▶ Problem to work on
Transcribe all records below exactly, without images.

── Material supplied

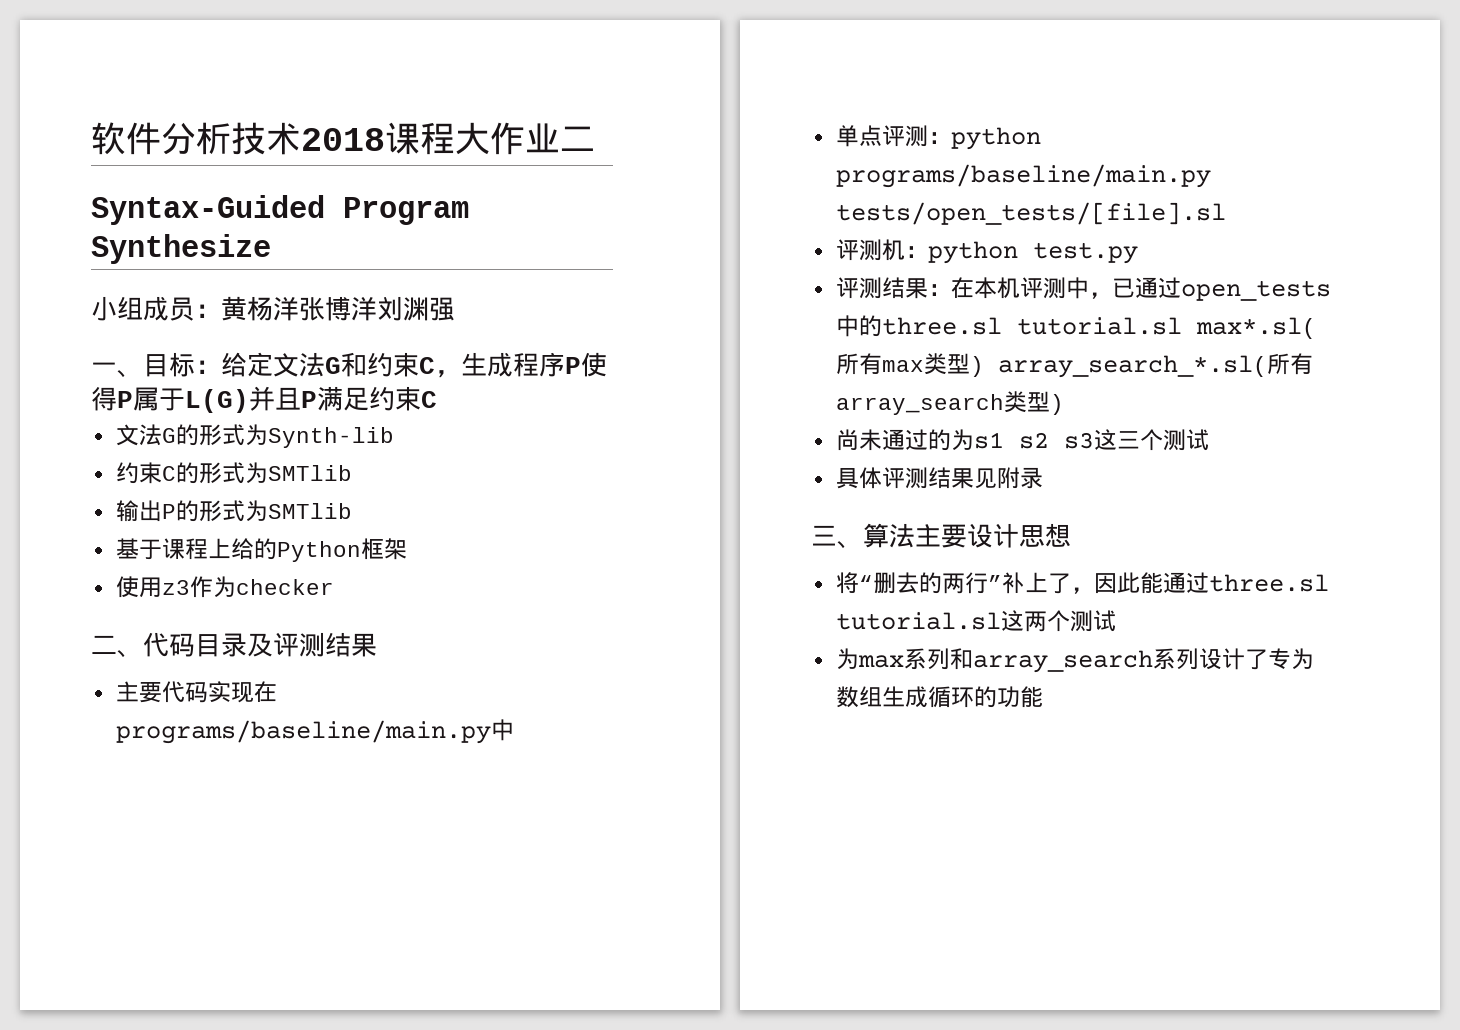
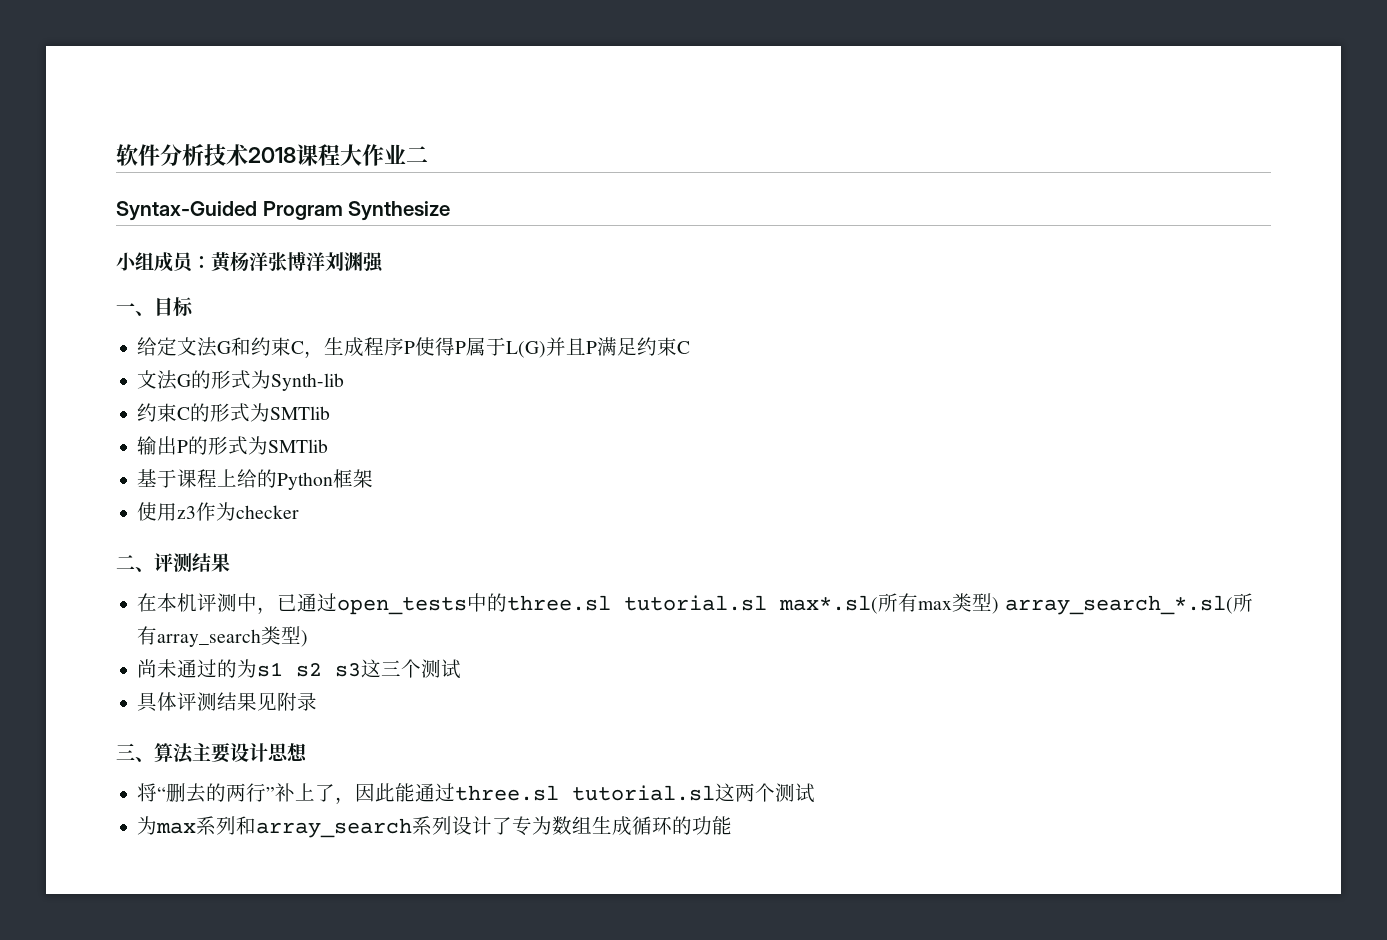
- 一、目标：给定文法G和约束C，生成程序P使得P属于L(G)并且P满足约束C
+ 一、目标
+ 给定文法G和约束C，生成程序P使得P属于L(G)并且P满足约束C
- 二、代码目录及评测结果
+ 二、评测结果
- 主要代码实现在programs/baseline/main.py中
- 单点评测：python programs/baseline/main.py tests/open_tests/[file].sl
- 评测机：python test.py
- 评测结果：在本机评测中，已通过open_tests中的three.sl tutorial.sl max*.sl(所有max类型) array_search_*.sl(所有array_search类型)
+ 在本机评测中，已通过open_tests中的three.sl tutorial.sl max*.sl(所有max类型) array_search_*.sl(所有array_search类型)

────

▶ Solved exercise
- 一、目标：给定文法G和约束C，生成程序P使得P属于L(G)并且P满足约束C
+ 一、目标
+ 给定文法G和约束C，生成程序P使得P属于L(G)并且P满足约束C
- 二、代码目录及评测结果
+ 二、评测结果
- 主要代码实现在programs/baseline/main.py中
- 单点评测：python programs/baseline/main.py tests/open_tests/[file].sl
- 评测机：python test.py
- 评测结果：在本机评测中，已通过open_tests中的three.sl tutorial.sl max*.sl(所有max类型) array_search_*.sl(所有array_search类型)
+ 在本机评测中，已通过open_tests中的three.sl tutorial.sl max*.sl(所有max类型) array_search_*.sl(所有array_search类型)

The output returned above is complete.